Truchas Peak (Note: /ˈtɹuːtʃəs/ TROO-chəs) (more precisely, South Truchas Peak; Kʼuseˀ Pʼin, /tew/, lit. 'rock-horn mountain') is the second highest peak in the U.S. State of New Mexico behind Wheeler Peak. It is in the Sangre de Cristo Mountains 26 mi northeast of Santa Fe. It lies within the Pecos Wilderness, part of the Santa Fe National Forest. (The north end of the mountain borders on the Carson National Forest.) The name of the peak is Spanish for "trout" (plural). It is the highest point in both Rio Arriba and Mora counties. It is also the most southerly peak and land area in the continental United States to rise above 13,000 ft.

The entire mountain is a small north-south trending massif with four identifiable summits, North Truchas Peak, Middle Truchas Peak, "Medio Truchas Peak" (unofficial name), and South Truchas Peak, the highest. Of the three subsidiary summits, only North Truchas Peak (13,025 ft) has enough topographic prominence (about 624 ft) to be considered an independent peak.
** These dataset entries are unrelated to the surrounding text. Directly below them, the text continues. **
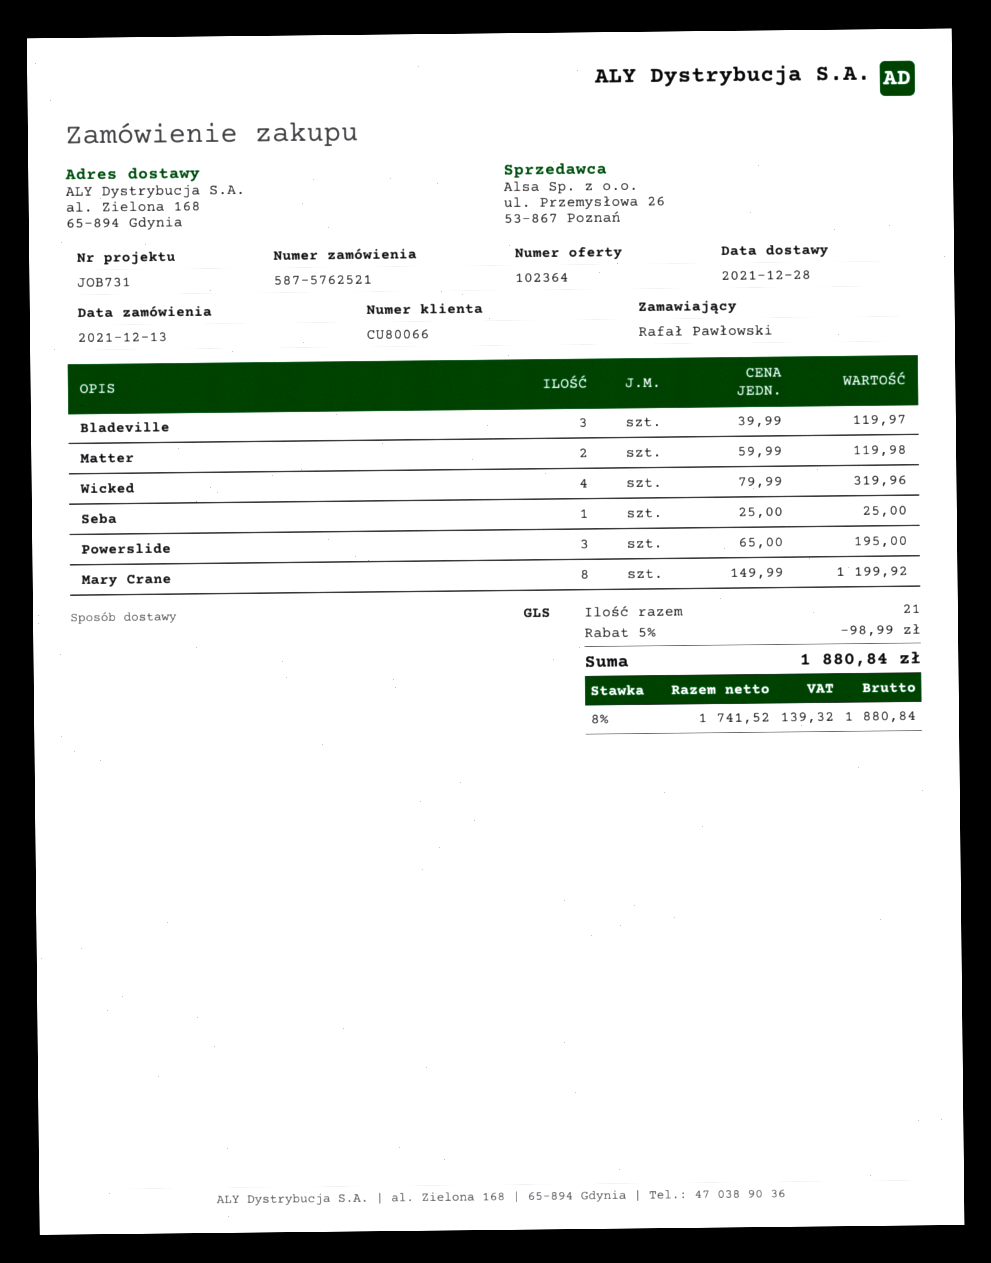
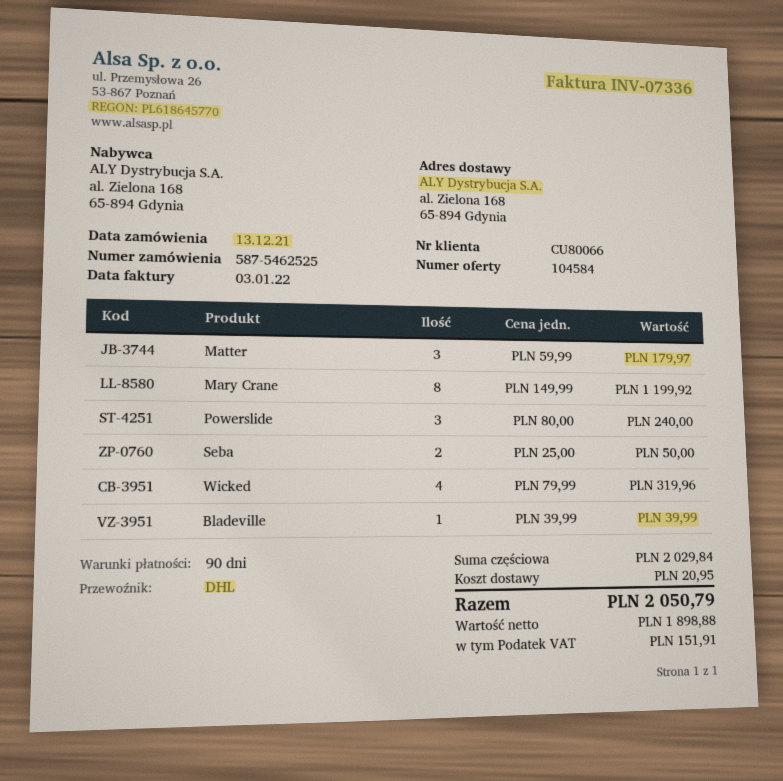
quote number: 102364 -> 104584
order number: 587-5762521 -> 587-5462525
shipping method: GLS -> DHL
Bladeville: 3 x 39.99 = 119.97 -> 1 x 39.99 = 39.99
Matter: 2 x 59.99 = 119.98 -> 3 x 59.99 = 179.97
Seba: 1 x 25.00 = 25.00 -> 2 x 25.00 = 50.00
Powerslide: 3 x 65.00 = 195.00 -> 3 x 80.00 = 240.00
discount: 5% = 98.99 -> none
shipping: none -> 20.95
net: 1741.52 -> 1898.88
tax: 139.32 -> 151.91
total: 1880.84 -> 2050.79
The Truchas Peaks lie on the divide between the Rio Grande and the Pecos River. They are drained on the west by the Rio Medio, the Rio Quemado, and the Rio de las Trampas; on the northeast by the Rio Santa Barbara; and on the southeast by small creeks that quickly run into the upper reaches of the Pecos River. The massif also connects to numerous other high peaks in the region, many via the Santa Barbara Divide, a major east-west high ridge which separates the Pecos watershed on the south from the Santa Barbara watershed to the north.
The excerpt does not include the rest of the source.